Na pauta, o desmatamento desenfreado, irracional, mudanças climáticas e a situação dos povos indígenas e quilombolas.

Em plena harmonia com a Laudato Si.

Tudo isso em “perigosa” rota de colisão com a filosofia do governo extremista do capitão Jair Bolsonaro.

O sinal amarelo nas hostes governistas acendeu quando a Agência Brasileira de Inteligência detectou reuniões de cardeais brasileiros com o Papa Francisco para discutir as diretrizes do Sínodo.

Conforme compete a todo governo que se move à direita do espectro ideológico, foram acionados todos os recursos, Agência Brasileira de Informação e os Comandos Militares à frente, para monitoramento das conversas e mobilizações dos agentes da igreja, essencialmente nas paróquias da região Norte.

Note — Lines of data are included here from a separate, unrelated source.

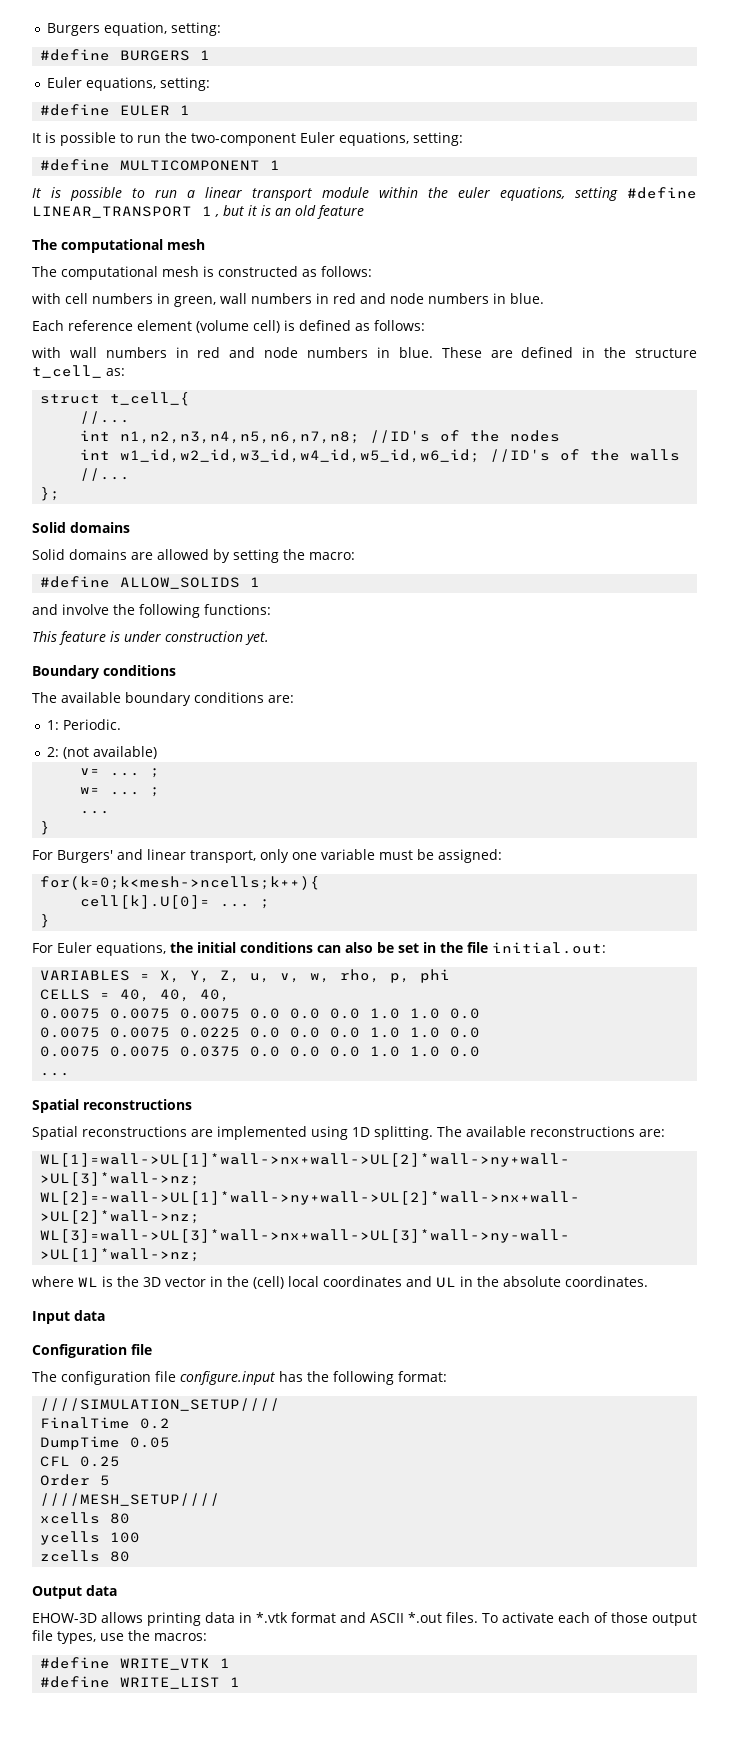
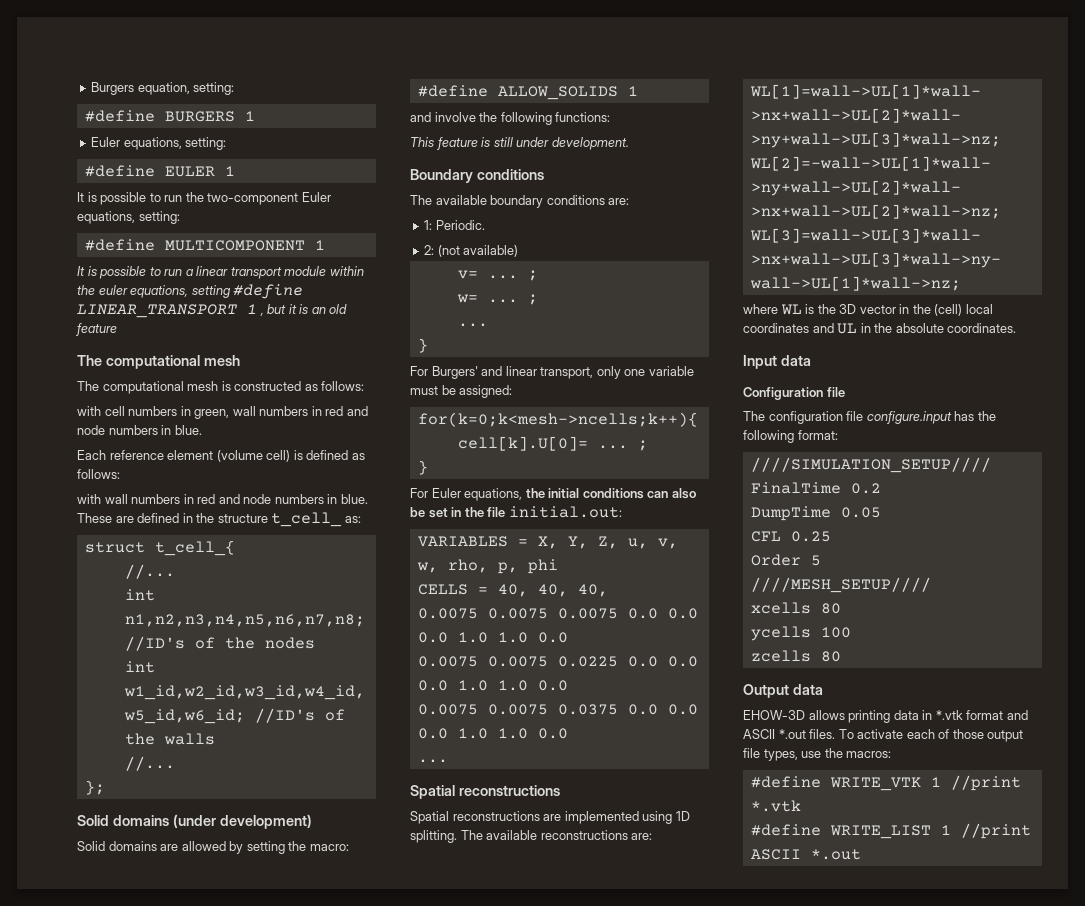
  };
- Solid domains
+ Solid domains (under development)
- This feature is under construction yet.
+ This feature is still under development.
- #define WRITE_VTK 1
+ #define WRITE_VTK 1 //print *.vtk
- #define WRITE_LIST 1
+ #define WRITE_LIST 1 //print ASCII *.out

O general Augusto Heleno, Chefe do Gabinete de Segurança Institucional, foi muito enfático: “estamos preocupados e queremos neutralizar isso aí”.

Leia também: Criticado por Bolsonaro, Sínodo da Amazônia inicia preparação

O raciocínio no meio governista é que a pauta do evento em Roma é influenciada pelo clero progressista e o próprio general acredita que é “interferência em assunto interno do Brasil”.

O evento, convocado pelo Papa, vale esclarecer, vai tratar das questões ambientais/sociais em toda extensão da Pan-Amazônia, que envolve nove países, e não se tem notícia de nenhum deles interferindo nas ações preparatórias do encontro.

Na reação às movimentações e falatórios dos agentes governistas, o bispo da Prelazia de Marajó, dom Evaristo Spengler, falou de “um retrocesso que só vimos na ditadura militar”. Lembra da Igreja apartidária, mas que tem lado, “o lado dos mais fracos, dos mais pobres, dos ribeirinhos e dos indígenas”.

Na ditadura de 64, promovida pelas vivandeiras da UDN em conluio com os militares, havia, pelo caráter do regime, respaldo para ações antipáticas e antidemocráticas, como a perseguição ostensiva a dom Hélder Câmara, o grampeamento sem cabrestos de agentes religiosos. Mas o que o governo Bolsonaro anda praticando em plena democracia, fica difícil deglutir.

A reação internacional foi iniciada pelo jornal italiano Il Fato Quotidiano: “Bolsonaro teme o Sínodo da Amazônia. Serviços secretos espionam bispos e padres”.

Daqui até outubro, muita água ainda vai rolar!